June 11, 2019

Holistic Medicine

Holistic is a word used when medicine becomes an art of healing.  It goes beyond symptoms and quick fixes, by looking deeper into the patient’s body and whole life story.  As a Holistic Veterinarian, I find the whole story and the whole body very important.  I include a routine exam, but want to know your whole animals’ life from birth.  I also want to perform a thorough palpation exam to feel the whole body and look for pain or physical changes with my hands.  I ask lots of questions, such as:

  1. Where was your pet born?  Did it come from a breeder, rescue or other situation?  What was the start of life like?  Did your pet have to travel extensively to come to your home?
  2. Was your pet spayed or neutered at a young age?  Was it the runt of the litter?
  3. How many chemicals were administered into your pet at an early age?  Are there any signs of damage to the lining of the gastrointestinal tract such as diarrhea, vomiting or low appetite?   
  4. Have you given probiotics or natural supplements to boost your pets’ immune system?
  5. Do you allow your pet to walk on yards or sidewalks sprayed with pesticides?
  6. Do you walk your pet every day or have an exercise program?
  7. Do you take your pet into the wilderness?
  8. Do you use a collar and if so, does your pet fight it and hurt its neck or shoulders? 
  9. Is the diet healthy and wholesome, or filled with chemicals and additives?  Do you offer any fresh foods?  Please quantify and qualify all snacks throughout the day?  Do you read the labels?
  10. What level of stress is in the home, from 1 – 10 (1 is no stress)?
  11. Is your pet left alone during the day or is someone there most of the day?
  12. Do you crate your pet and if so, how much room does your pet have and how long is it left alone?
  13. What medications and supplements does your pet currently take?  Please list all the medications you pet has taken in the past.
  14. Do you take your pet to parks, travel out of state, board at kennels, or visit daycare facilities?

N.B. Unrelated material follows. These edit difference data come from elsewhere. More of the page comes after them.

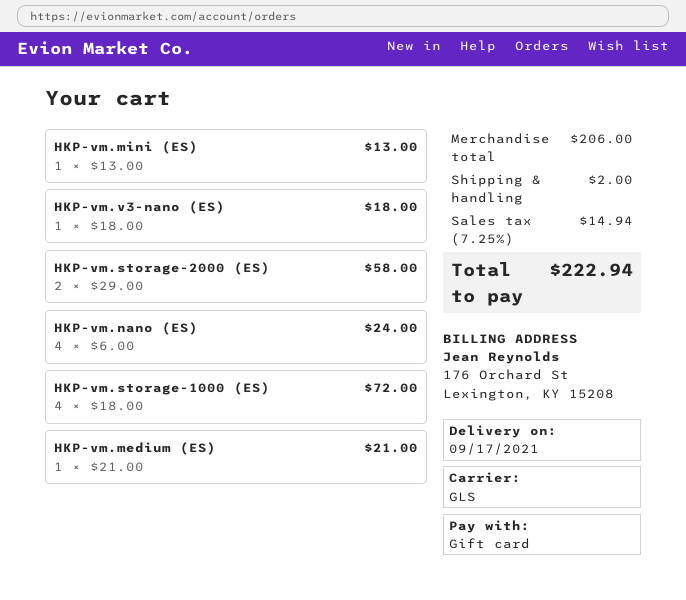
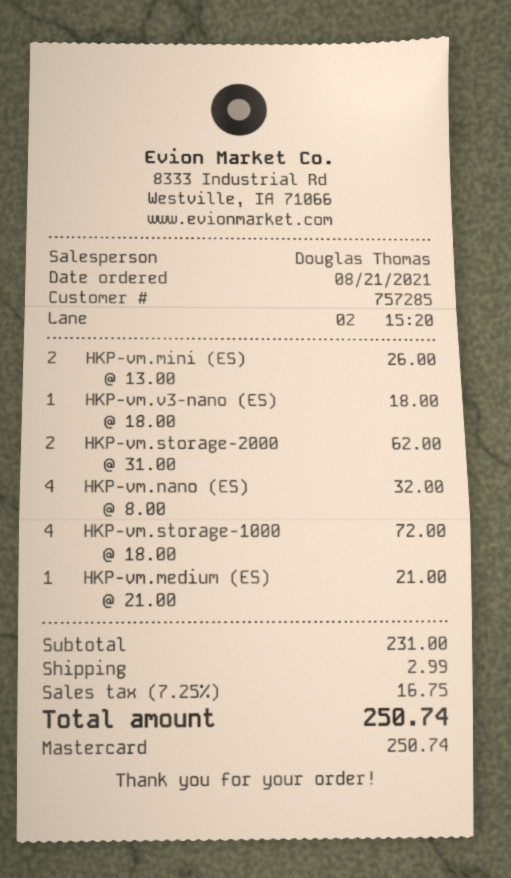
payment method: gift card -> Mastercard
HKP-vm.mini (ES): 1 x 13.00 = 13.00 -> 2 x 13.00 = 26.00
HKP-vm.storage-2000 (ES): 2 x 29.00 = 58.00 -> 2 x 31.00 = 62.00
HKP-vm.nano (ES): 4 x 6.00 = 24.00 -> 4 x 8.00 = 32.00
subtotal: 206.00 -> 231.00
shipping: 2.00 -> 2.99
tax: 7.25% = 14.94 -> 7.25% = 16.75
total: 222.94 -> 250.74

After a barrage of questions, I like to use a low light laser when appropriate, to treat the patients’ whole body, while I perform a massage palpation exam.  The exam is done by massaging the whole body while concurrently moving the laser over any areas of pain or tightness.  The laser may make a slight tingling sensation in areas of tension, pain, or weakness, so along with massage it helps me map out problems.   I also note which areas are strong and healthy. 

In older dogs, for instance, if I find lipomas (fatty tumors) during the palpation exam, I note their location and decipher what part of the body has changed its normal gait, thus restricting movement and generating lipomas secondary to some mechanical change.  This helps me see which parts of the body may be affected from soft tissue problems or arthritic development.

Once all the information is gathered, we discuss the life plan, including vaccinations, heartworm treatment plus other parasite treatments; based on the environment and life of the pet.  Herbal formulas, healthy diets, routine body care (acupuncture, laser therapy, massage) or other modalities such as physical therapy, chiropractic or western evaluations are all considered.

The main goal is to create a healthy lifestyle that helps your pet stay emotionally, physically and spiritually well for his or her entire life.  By empowering the family to be good caretakers and advocates for their furry family members, the entire family may enjoy the healthy lifestyle together.